**ABOUT THIS TASK**
Drop the pictures and repeat the remaining data exactly.

------ GIVEN DATA ------

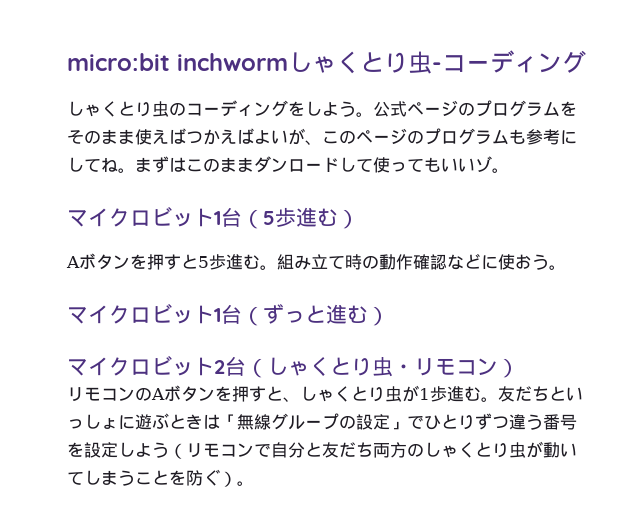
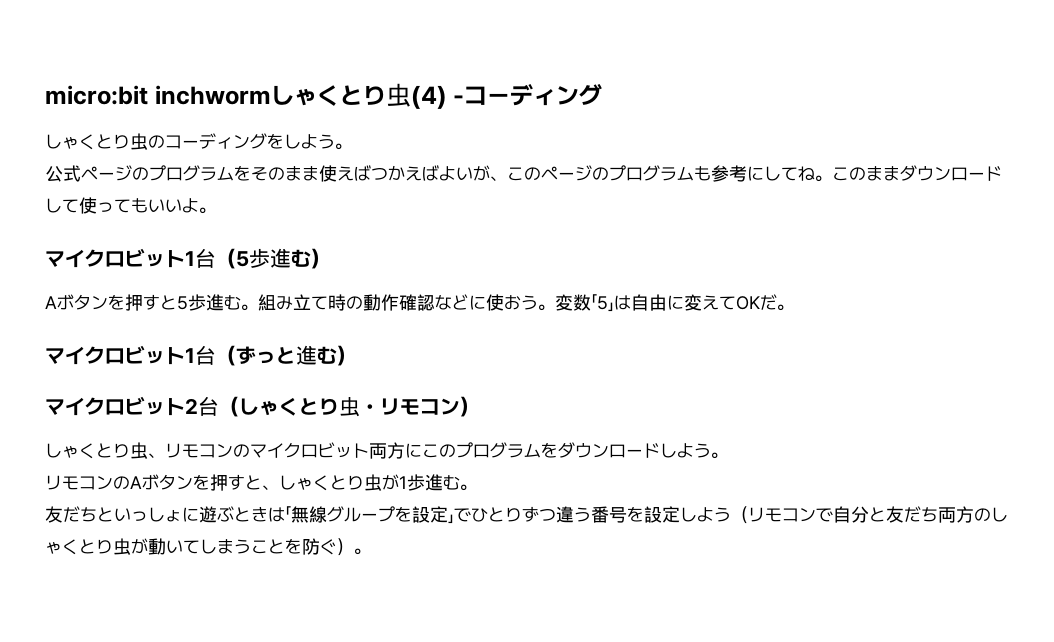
(432, 62) none -> [410,85,447,109] (4)
(373, 114) none -> (352, 146) //
[135,156,186,173] まずは -> (832, 178) none
(271, 164) none -> [917,166,934,181] ウ
[475,156,492,172] ゾ -> [182,198,199,213] よ
(566, 267) none -> [555,294,794,312] 変数「5」は自由に変えてOKだ。
(519, 368) none -> [45,442,728,459] // しゃくとり虫、リモコンのマイクロビット両方にこのプログラムをダウンロードしよう。
(498, 399) none -> (477, 487) //
[339,415,356,429] の -> [395,506,412,522] を

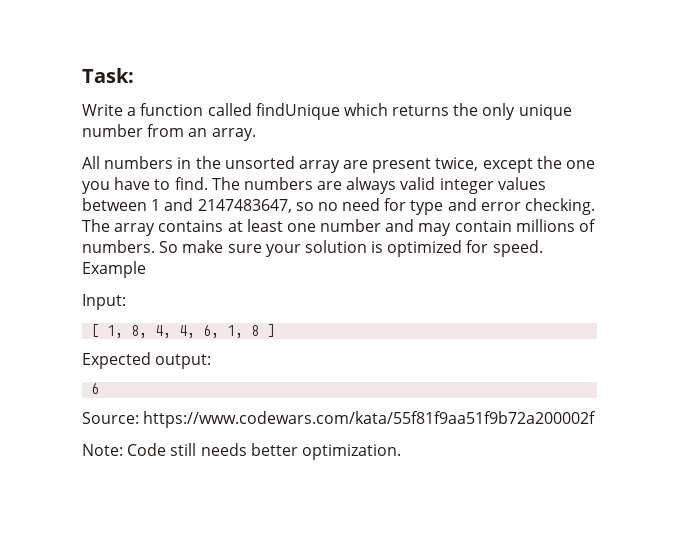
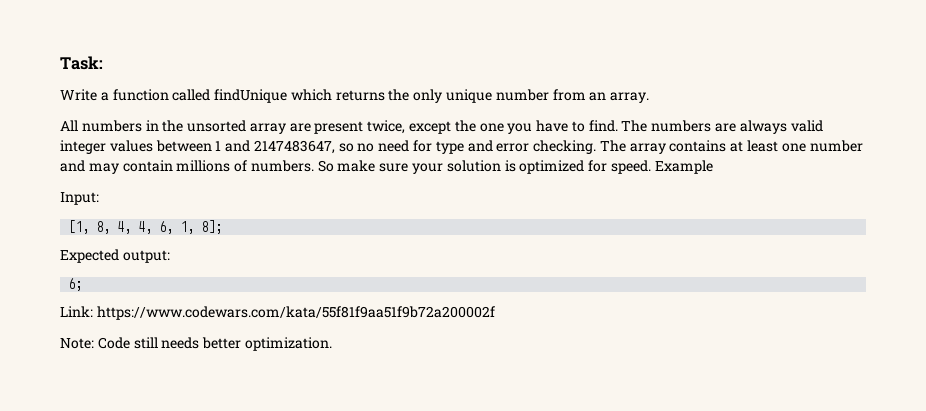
[91,324,124,338] [ 1, -> [68,220,90,234] [1,
[251,324,276,337] 8 ] -> [201,220,223,234] 8];
[91,383,100,394] [82,412,139,424] 6 // Source: -> [68,278,83,291] [60,306,93,317] 6; // Link:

------

**RESULT FOR THIS TASK**
(432, 62) none -> [410,85,447,109] (4)
(373, 114) none -> (352, 146) //
[135,156,186,173] まずは -> (832, 178) none
(271, 164) none -> [917,166,934,181] ウ
[475,156,492,172] ゾ -> [182,198,199,213] よ
(566, 267) none -> [555,294,794,312] 変数「5」は自由に変えてOKだ。
(519, 368) none -> [45,442,728,459] // しゃくとり虫、リモコンのマイクロビット両方にこのプログラムをダウンロードしよう。
(498, 399) none -> (477, 487) //
[339,415,356,429] の -> [395,506,412,522] を

[91,324,124,338] [ 1, -> [68,220,90,234] [1,
[251,324,276,337] 8 ] -> [201,220,223,234] 8];
[91,383,100,394] [82,412,139,424] 6 // Source: -> [68,278,83,291] [60,306,93,317] 6; // Link:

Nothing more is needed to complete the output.